Damien Martinelli, procureur de la République de Nice, a confirmé à l'AFP qu'un "signalement" a été reçu, précisant qu'il examiné la possibilité d'une plainte pour déterminer la suite à donner à cette affaire.
Ce clash entre les deux figures politiques s'est produit le 14 juin, lors de l'événement Bharat Innovates à Nice, en présence des présidents Emmanuel Macron et Narendra Modi, rapporté par Le Canard enchaîné.
Des comportements jugés graves
Dans une lettre adressée au Premier ministre, Sébastien Lecornu, Ciotti a dénoncé ces "comportements d'une gravité exceptionnelle" et a demandé la destitution de Tabarot de ses fonctions gouvernementales. Il a cité les présumées menaces de Tabarot, qu'il interprète comme une menace préméditée, dénonçant également des insultes telles que "nabot" qui lui auraient été lancées publiquement.
La réplique de l'entourage de Tabarot
Cependant, l'entourage de Philippe Tabarot conteste cette version. Ils affirment que c'était une réaction à une provocation de Ciotti, évoquant un échange entretenu sur plusieurs épisodes : le transport des supporters de l'OGC Nice et la perte par Nice des Jeux Olympiques d'hiver. Ils dénoncent un comportement provocateur de Ciotti à des fins politiques, notamment en vue des élections sénatoriales à venir dans les Alpes-Maritimes.

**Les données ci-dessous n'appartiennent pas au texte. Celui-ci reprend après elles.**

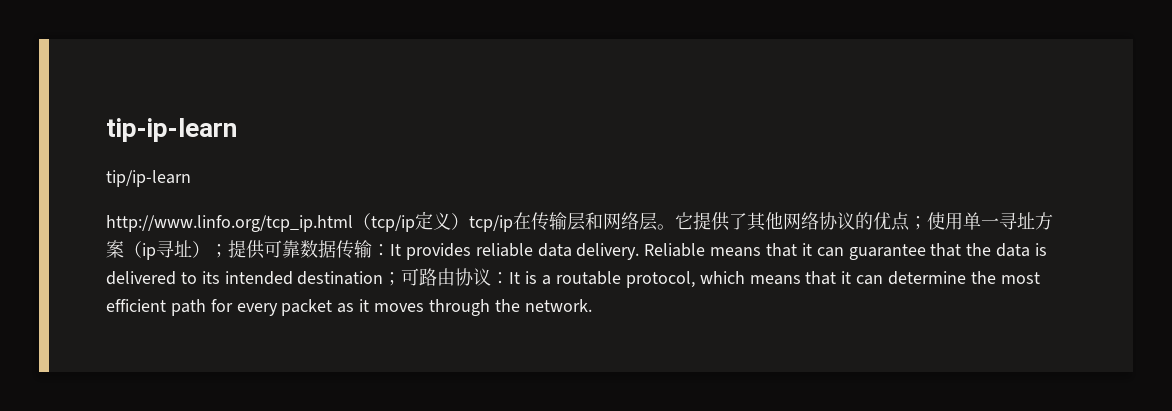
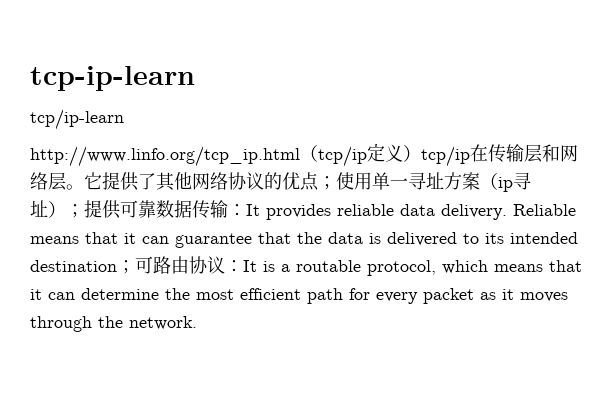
[106,118,237,142] [106,170,191,187] tip-ip-learn // tip/ip-learn -> [30,66,195,91] [30,109,124,130] tcp-ip-learn // tcp/ip-learn

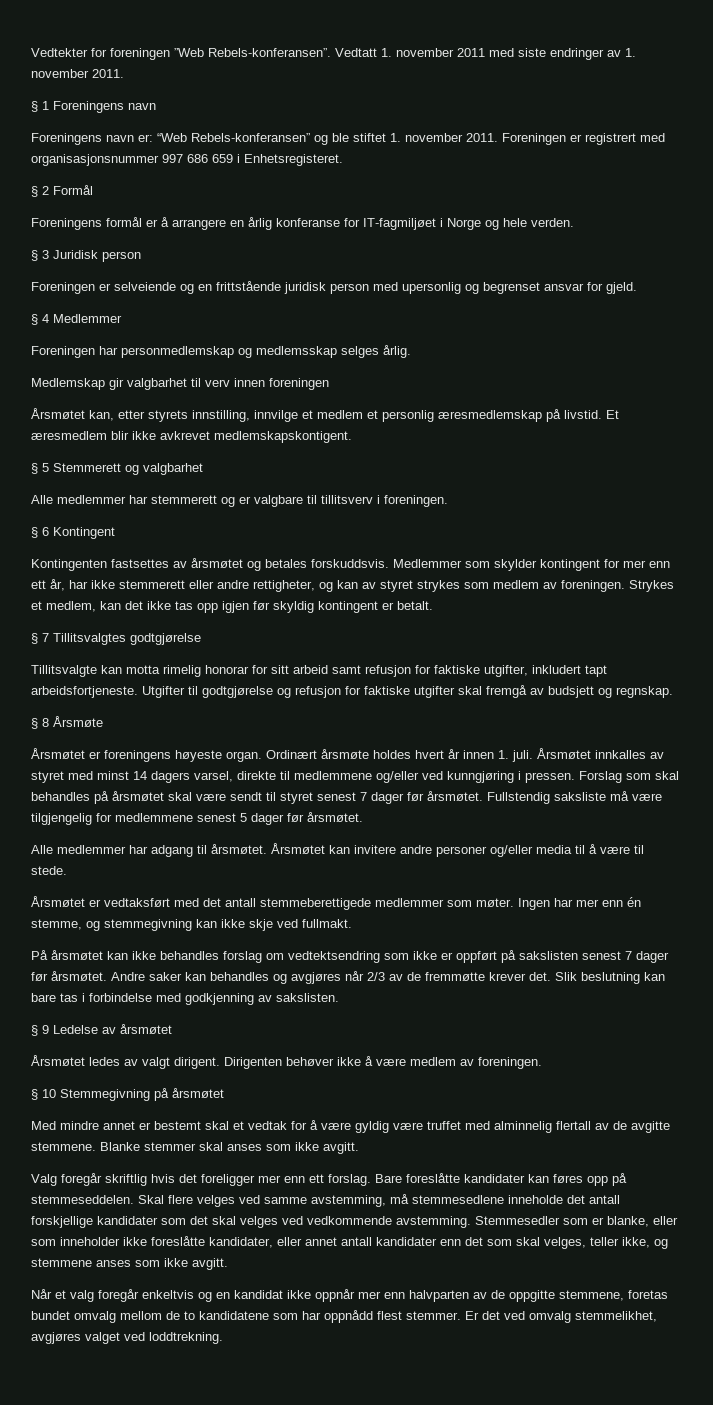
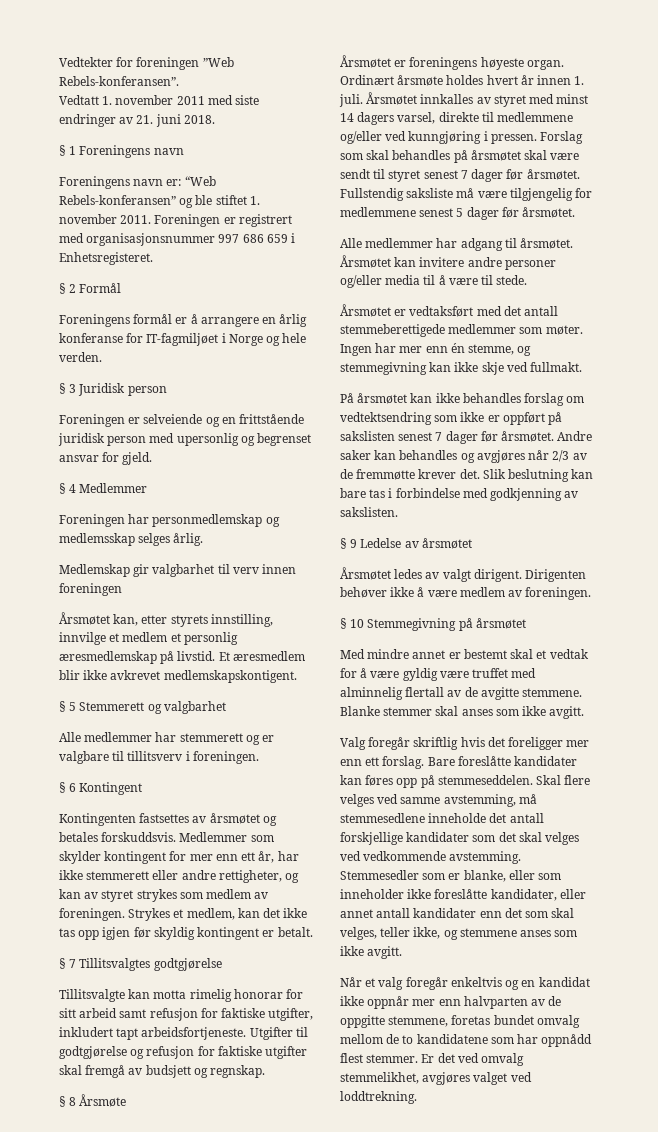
(331, 52) none -> (179, 81) //
[625,48,636,57] [31,69,124,78] 1. november 2011. -> [136,114,215,127] 21. juni 2018.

Ce nouvel affrontement s'inscrit dans un contexte délicat de tensions entre différentes factions de la droite dans la région, Éric Ciotti ayant quitté Les Républicains pour se rapprocher du Rassemblement national en 2024.
Deux jours avant cet incident, Philippe Tabarot avait accusé Ciotti de compromettre les festivités destinées à la jeunesse par ses réticences concernant l’accueil des disciplines sur glace pour les JO-2030, désormais transférées à Lyon.